## EXERCISE DIRECTIONS
Your copy should match the records exactly, apart from the pictures, which stay out.

## STUDY MATERIAL
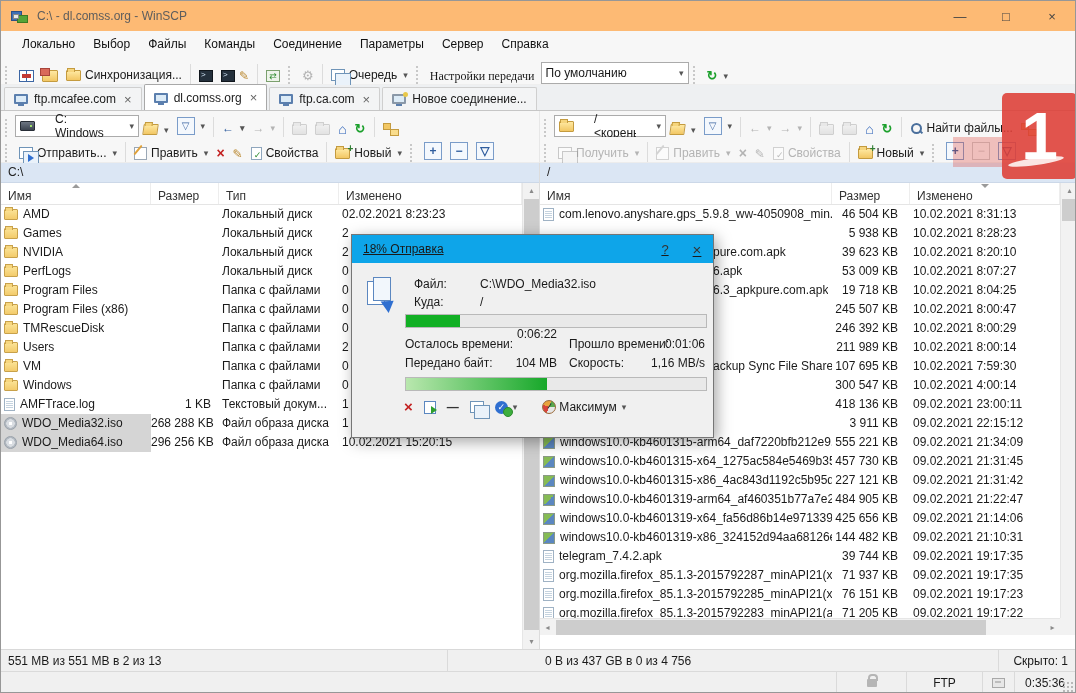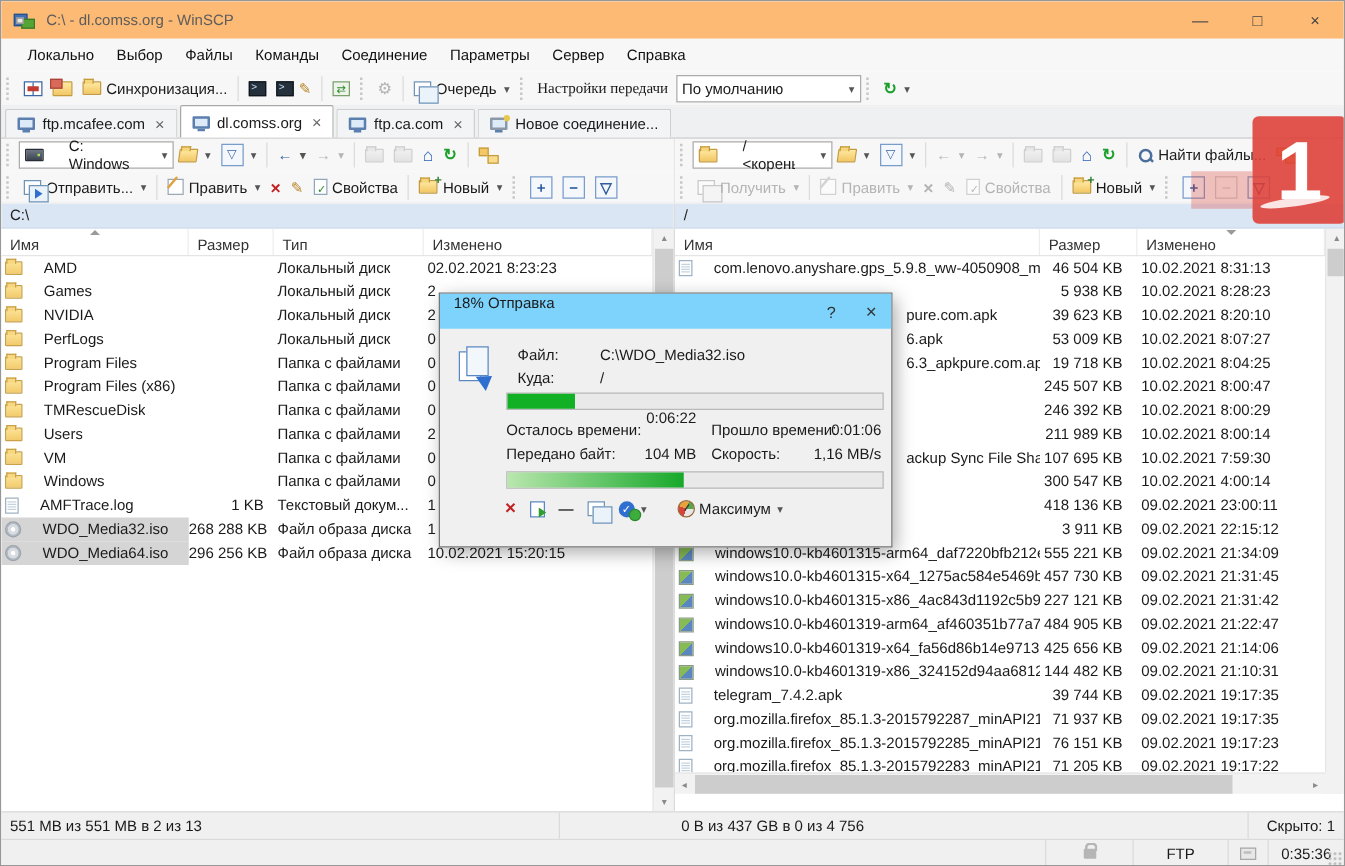--- a/index.html
+++ b/index.html
@@ -22,7 +22,7 @@
   .menu-item{padding:0 9px;line-height:26px;color:#111;}
 
   
-  .bar{display:flex;align-items:center;background:#f7f7f7;}
+  .bar{display:flex;align-items:flex-end;background:#f7f7f7;}
   .grip{width:7px;height:18px;border-left:2px dotted #c8c8c8;margin:0 3px 0 4px;flex:none;}
   .vsep{width:1px;height:20px;background:#dcdcdc;margin:0 4px;flex:none;}
   .tbtn{display:flex;align-items:center;gap:4px;padding:2px 4px;border-radius:2px;white-space:nowrap;}

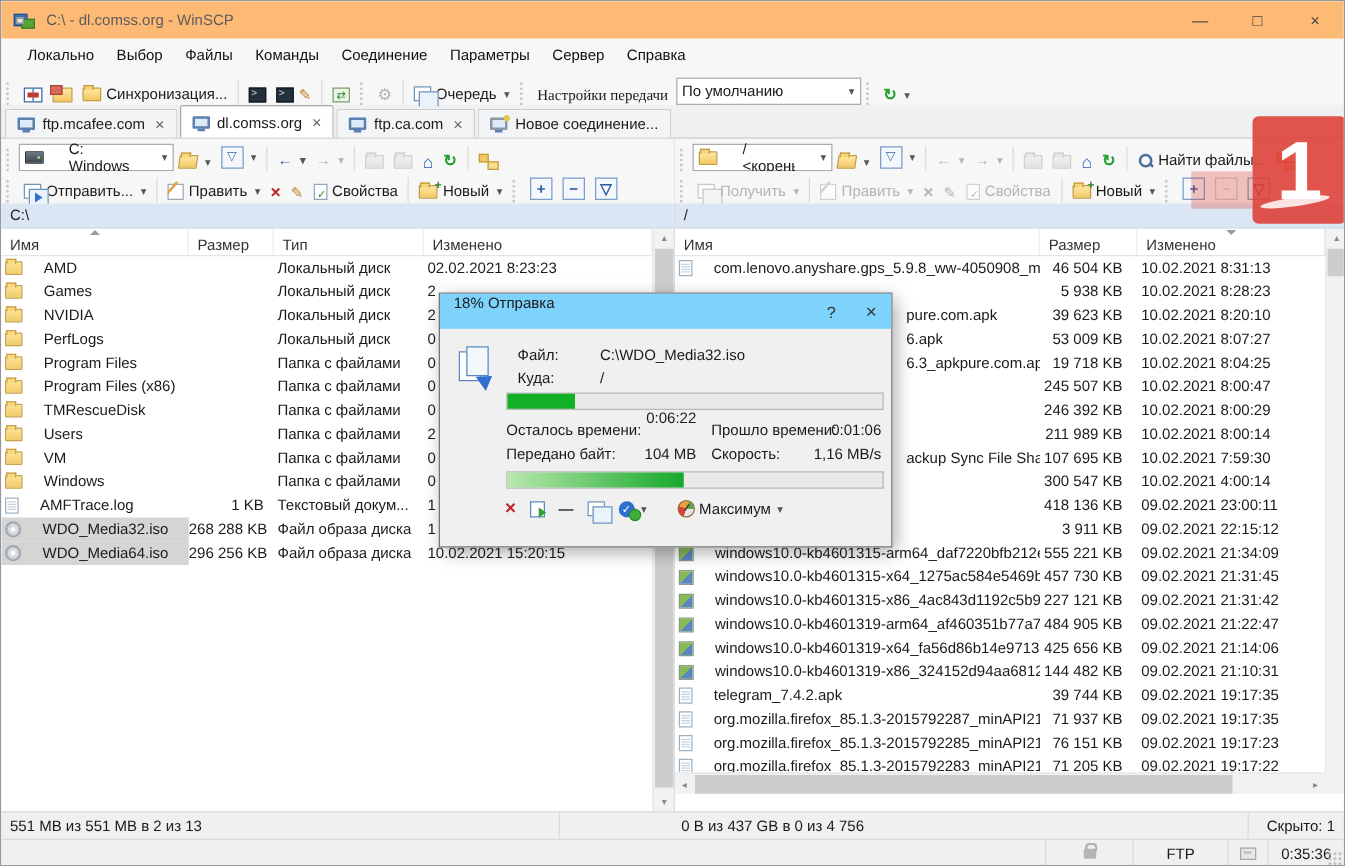--- a/index.html
+++ b/index.html
@@ -111,7 +111,7 @@
   .pr .c-size{width:78px;text-align:right;padding-right:12px;}
   .pr .c-mod{flex:1 1 auto;padding-left:3px;}
   .frow.sel .c-name{background:#d5d5d5;}
-  .fname{overflow:hidden;margin-left:12px;}
+  .fname{overflow:hidden;}
   .fname.frag{padding-left:170px;}
 
   .ic{display:inline-block;flex:none;margin-right:5px;position:relative;}

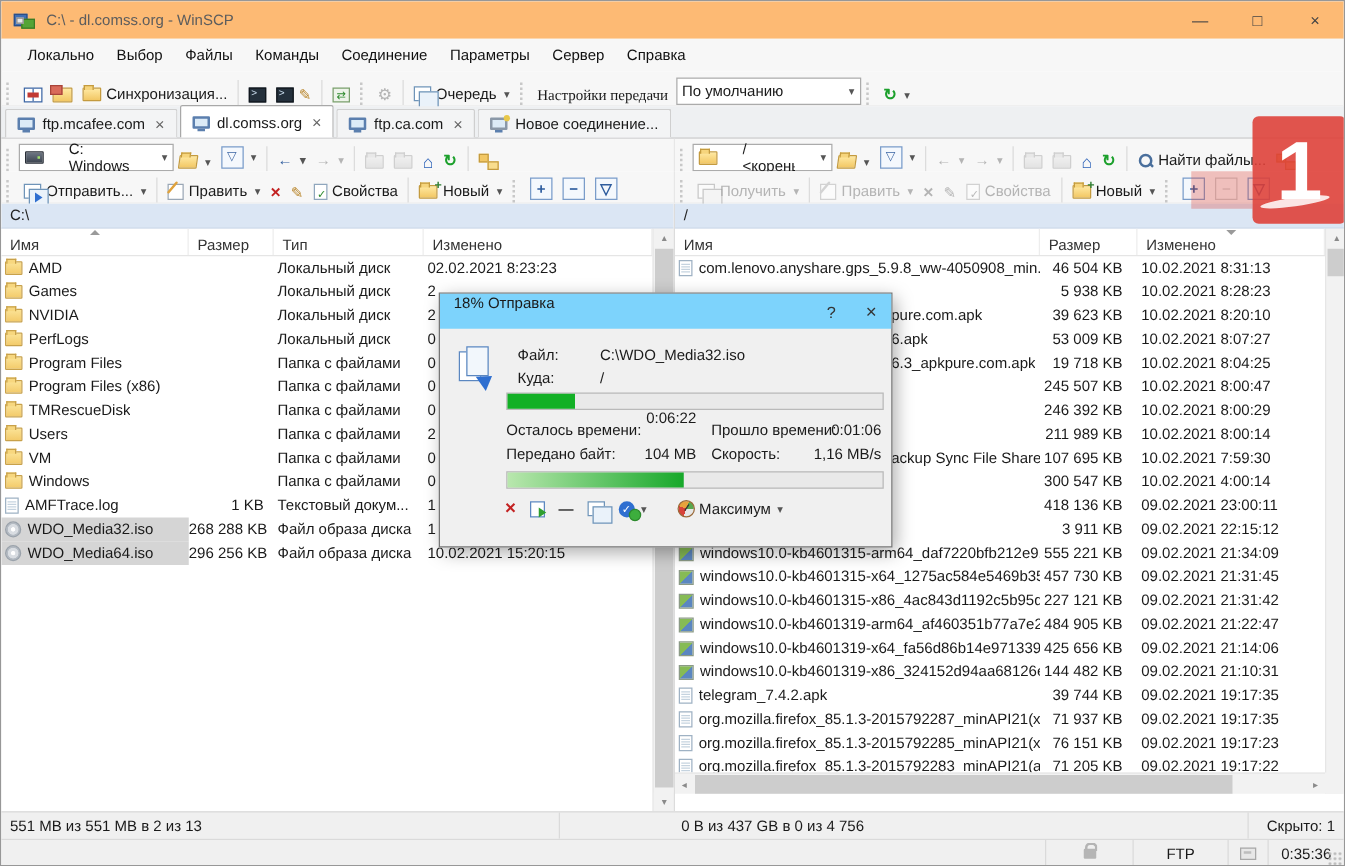--- a/index.html
+++ b/index.html
@@ -151,7 +151,7 @@
   
   .dialog{position:absolute;left:350px;top:233px;width:363px;height:204px;background:#f0f0f0;border:1px solid #767676;
           box-shadow:3px 4px 14px rgba(0,0,0,.35);z-index:40;}
-  .dlg-title{height:28px;background:#7dd3fc;display:flex;align-items:flex-start;padding-left:11px;}
+  .dlg-title{height:28px;background:#0ea5e9;display:flex;align-items:center;padding-left:11px;text-decoration:underline;}
   .dlg-tbtns{margin-left:auto;display:flex;height:100%;}
   .dlg-tbtn{width:32px;display:flex;align-items:center;justify-content:center;color:#333;font-size:13px;}
   .dlg-icon{position:absolute;left:15px;top:42px;width:32px;height:34px;}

## SOLUTION TO THIS EXERCISE
--- a/index.html
+++ b/index.html
@@ -22,7 +22,7 @@
   .menu-item{padding:0 9px;line-height:26px;color:#111;}
 
   
-  .bar{display:flex;align-items:center;background:#f7f7f7;}
+  .bar{display:flex;align-items:flex-end;background:#f7f7f7;}
   .grip{width:7px;height:18px;border-left:2px dotted #c8c8c8;margin:0 3px 0 4px;flex:none;}
   .vsep{width:1px;height:20px;background:#dcdcdc;margin:0 4px;flex:none;}
   .tbtn{display:flex;align-items:center;gap:4px;padding:2px 4px;border-radius:2px;white-space:nowrap;}

--- a/index.html
+++ b/index.html
@@ -111,7 +111,7 @@
   .pr .c-size{width:78px;text-align:right;padding-right:12px;}
   .pr .c-mod{flex:1 1 auto;padding-left:3px;}
   .frow.sel .c-name{background:#d5d5d5;}
-  .fname{overflow:hidden;margin-left:12px;}
+  .fname{overflow:hidden;}
   .fname.frag{padding-left:170px;}
 
   .ic{display:inline-block;flex:none;margin-right:5px;position:relative;}

--- a/index.html
+++ b/index.html
@@ -151,7 +151,7 @@
   
   .dialog{position:absolute;left:350px;top:233px;width:363px;height:204px;background:#f0f0f0;border:1px solid #767676;
           box-shadow:3px 4px 14px rgba(0,0,0,.35);z-index:40;}
-  .dlg-title{height:28px;background:#7dd3fc;display:flex;align-items:flex-start;padding-left:11px;}
+  .dlg-title{height:28px;background:#0ea5e9;display:flex;align-items:center;padding-left:11px;text-decoration:underline;}
   .dlg-tbtns{margin-left:auto;display:flex;height:100%;}
   .dlg-tbtn{width:32px;display:flex;align-items:center;justify-content:center;color:#333;font-size:13px;}
   .dlg-icon{position:absolute;left:15px;top:42px;width:32px;height:34px;}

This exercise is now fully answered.